Common sense at work: The craggy gullies where Idaho cowboy Paul Nettleton runs 1,200 head of cattle are often precious minutes from reliable cell phone coverage. That could spell disaster in this region where sudden summertime storms howl in from eastern Oregon, bringing dry lightning that can ignite fast-moving wildfires on sage- and juniper-covered hillsides. Unchecked, the flames could quickly turn this old mining town's historic wooden buildings to ashes. This spring, Nettleton and six other Owyhee County ranchers who make their livelihoods in some of America's most remote backcountry began carrying satellite telephones provided by the federal Bureau of Land Management and the Idaho Bureau of Homeland Security. It's an effort to turn men whose ranching families have been wedded to this land for more than a century into a high-tech advance guard against devastating wildfires.

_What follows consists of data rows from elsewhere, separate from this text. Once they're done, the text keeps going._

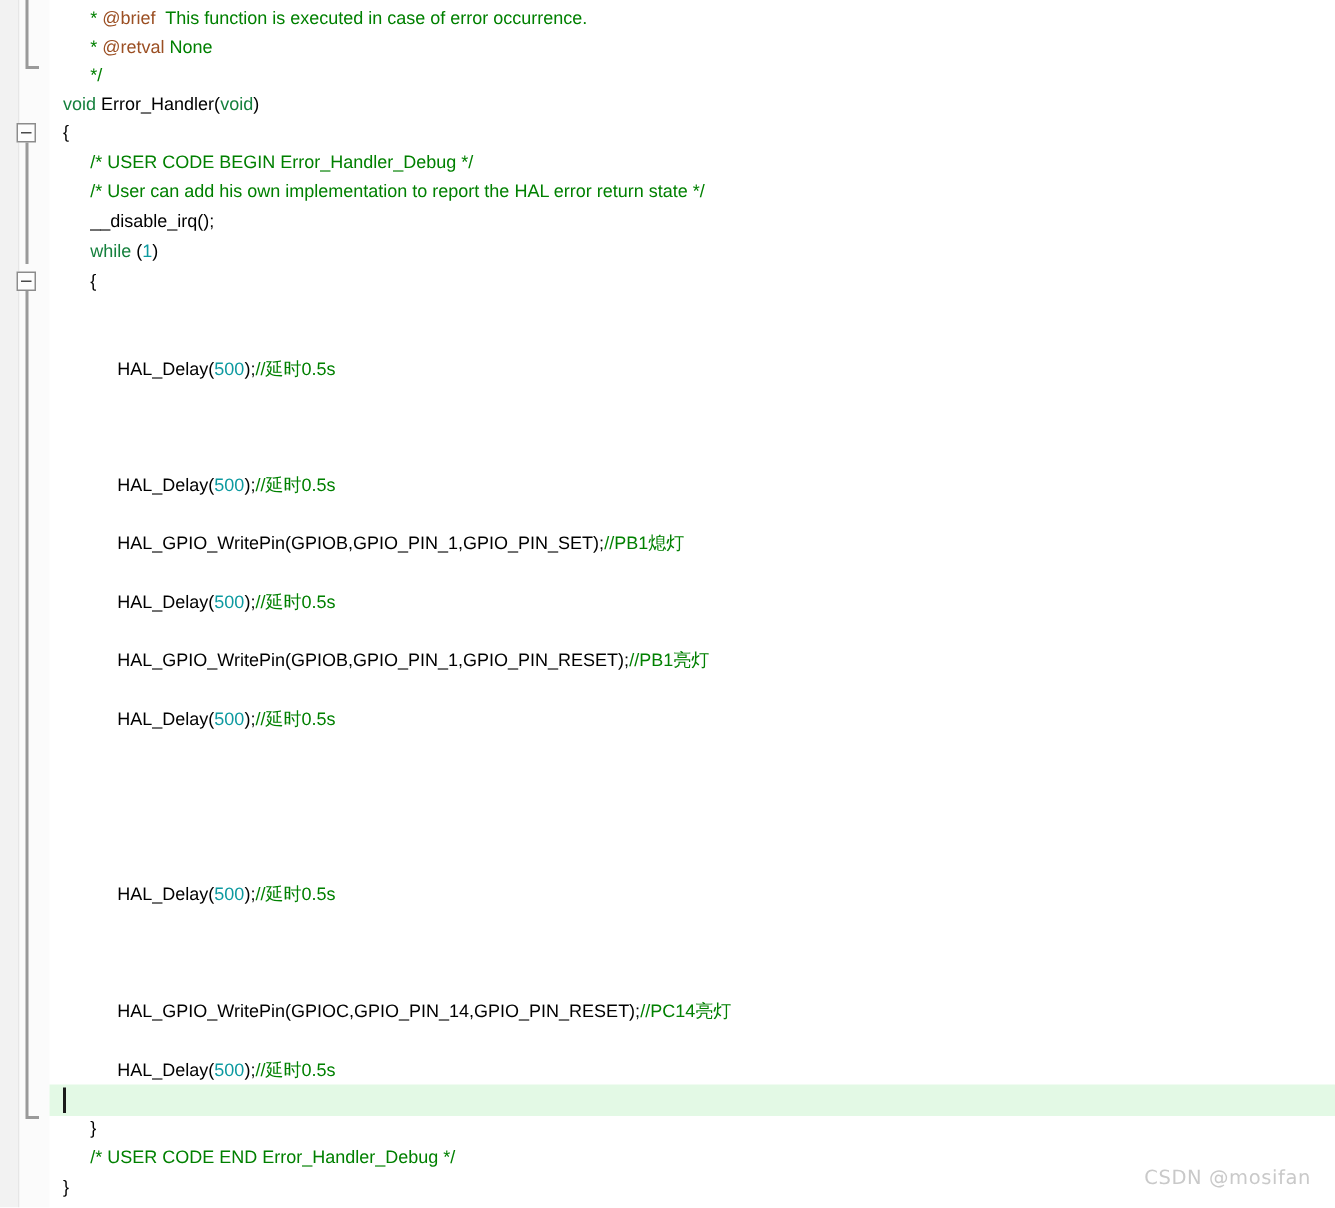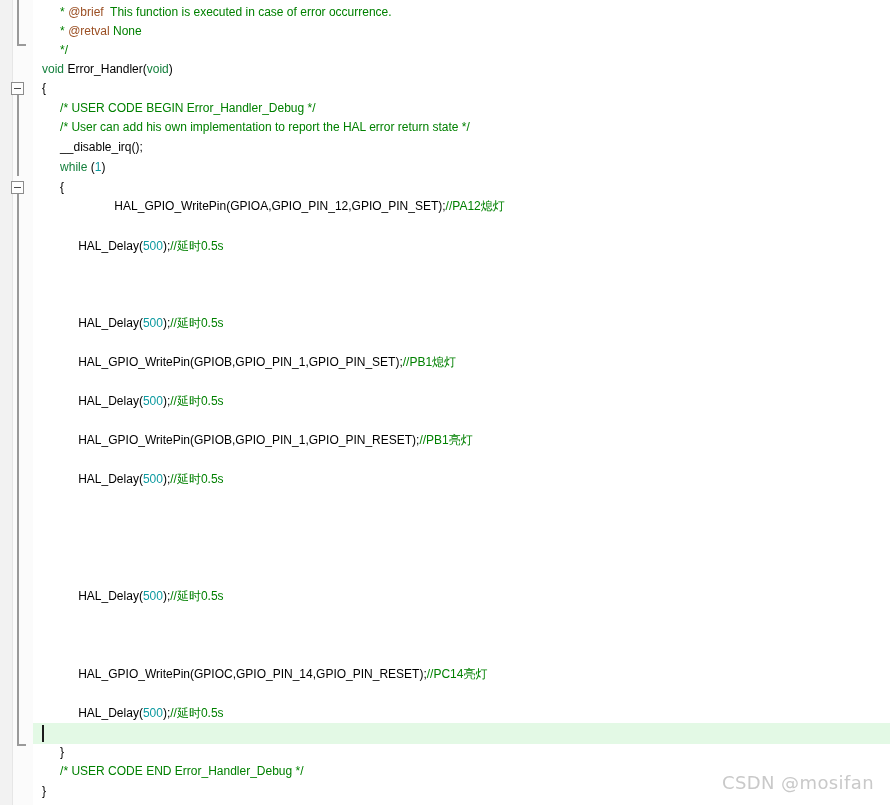--- a/index.html
+++ b/index.html
@@ -116,21 +116,21 @@
   .tok-keyword  { color: #15803d; }
   .tok-number   { color: #0d9aa0; }
   .tok-plain    { color: #000000; }
 
   
   .watermark {
     position: absolute;
     right: 16px;
     bottom: 12px;
     font-family: "DejaVu Sans", "Liberation Sans", sans-serif;
-    font-size: 18px;
+    font-size: 13px;
     color: #c9c9c9;
     letter-spacing: 0.4px;
     user-select: none;
   }
 </style>
 </head>
 <body>
 
 <div id="editor-root">
 
@@ -141,21 +141,20 @@
       <div class="code-line" style="top: 3px; left: 27.12px;"><span class="tok-comment">* </span><span class="tok-doctag">@brief</span><span class="tok-comment">  This function is executed in case of error occurrence.</span></div>
       <div class="code-line" style="top: 22px; left: 27.12px;"><span class="tok-comment">* </span><span class="tok-doctag">@retval</span><span class="tok-comment"> None</span></div>
       <div class="code-line" style="top: 41px; left: 27.12px;"><span class="tok-comment">*/</span></div>
       <div class="code-line" style="top: 60px; left: 9.04px;"><span class="tok-keyword">void</span><span class="tok-plain"> Error_Handler(</span><span class="tok-keyword">void</span><span class="tok-plain">)</span></div>
       <div class="code-line" style="top: 79px; left: 9.04px;"><span class="tok-plain">{</span></div>
       <div class="code-line" style="top: 99px; left: 27.12px;"><span class="tok-comment">/* USER CODE BEGIN Error_Handler_Debug */</span></div>
       <div class="code-line" style="top: 118px; left: 27.12px;"><span class="tok-comment">/* User can add his own implementation to report the HAL error return state */</span></div>
       <div class="code-line" style="top: 138px; left: 27.12px;"><span class="tok-plain">__disable_irq();</span></div>
       <div class="code-line" style="top: 158px; left: 27.12px;"><span class="tok-keyword">while</span><span class="tok-plain"> (</span><span class="tok-number">1</span><span class="tok-plain">)</span></div>
       <div class="code-line" style="top: 178px; left: 27.12px;"><span class="tok-plain">{</span></div>
-      <div class="code-line" style="top: 197px; left: 81.36px;"><span class="tok-plain">HAL_GPIO_WritePin(GPIOA,GPIO_PIN_12,GPIO_PIN_SET);</span><span class="tok-comment">//PA12熄灯</span></div>
       <div class="code-line" style="top: 237px; left: 45.2px;"><span class="tok-plain">HAL_Delay(</span><span class="tok-number">500</span><span class="tok-plain">);</span><span class="tok-comment">//延时0.5s</span></div>
       <div class="code-line" style="top: 314px; left: 45.2px;"><span class="tok-plain">HAL_Delay(</span><span class="tok-number">500</span><span class="tok-plain">);</span><span class="tok-comment">//延时0.5s</span></div>
       <div class="code-line" style="top: 353px; left: 45.2px;"><span class="tok-plain">HAL_GPIO_WritePin(GPIOB,GPIO_PIN_1,GPIO_PIN_SET);</span><span class="tok-comment">//PB1熄灯</span></div>
       <div class="code-line" style="top: 392px; left: 45.2px;"><span class="tok-plain">HAL_Delay(</span><span class="tok-number">500</span><span class="tok-plain">);</span><span class="tok-comment">//延时0.5s</span></div>
       <div class="code-line" style="top: 431px; left: 45.2px;"><span class="tok-plain">HAL_GPIO_WritePin(GPIOB,GPIO_PIN_1,GPIO_PIN_RESET);</span><span class="tok-comment">//PB1亮灯</span></div>
       <div class="code-line" style="top: 470px; left: 45.2px;"><span class="tok-plain">HAL_Delay(</span><span class="tok-number">500</span><span class="tok-plain">);</span><span class="tok-comment">//延时0.5s</span></div>
       <div class="code-line" style="top: 587px; left: 45.2px;"><span class="tok-plain">HAL_Delay(</span><span class="tok-number">500</span><span class="tok-plain">);</span><span class="tok-comment">//延时0.5s</span></div>
       <div class="code-line" style="top: 665px; left: 45.2px;"><span class="tok-plain">HAL_GPIO_WritePin(GPIOC,GPIO_PIN_14,GPIO_PIN_RESET);</span><span class="tok-comment">//PC14亮灯</span></div>
       <div class="code-line" style="top: 704px; left: 45.2px;"><span class="tok-plain">HAL_Delay(</span><span class="tok-number">500</span><span class="tok-plain">);</span><span class="tok-comment">//延时0.5s</span></div>
       <div class="code-line" style="top: 743px; left: 27.12px;"><span class="tok-plain">}</span></div>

This is a good time to remind people that offshore drilling isn't exactly safe: Royal Dutch Shell, BP and other oil companies wrapped up evacuations and shut down production Saturday as an intensifying Hurricane Gustav churned toward the petroleum-rich waters of the Gulf of Mexico. As of midday Saturday, slightly more than three-fourths of the Gulf's oil production and nearly 40 percent of its natural gas output had been shut down, according to the U.S. Minerals Management Service, which oversees offshore activity. Shell said it was on schedule to complete the evacuation of more than 1,300 workers from 20 production platforms and other facilities by Saturday afternoon. The task took four days and involved 17 helicopters.

No, not that U2: The U.S. Air Force is considering -- once again -- delaying the retirement date for its workhorse intelligence collector, the U-2 Dragon Lady, as developers work out issues with integrating a signals intelligence payload onto the Global Hawk unmanned aerial vehicle (UAV), according to service officials. The current plan calls for the completion of U-2 retirement in the third quarter of fiscal 2012. But the Pentagon is considering delaying the retirement to fiscal 2014 or possibly later, depending on the maturity of the Global Hawk. And retiring a mainstay intelligence collector like the U-2 during wars that require massive amounts of sensor data is also unlikely, according to one USAF official. The USAF has wrangled for years with various dates for U-2 retirement. Earlier plans called for the retirement to start as soon as FY '07. But the date has continually slipped. Regional commanders such as in the Pacific realm rely heavily on the U-2. Key advantages of the aircraft over the Global Hawk include higher altitude (above 70,000 feet) and more available onboard power to run a larger selection of intelligence-gathering sensors.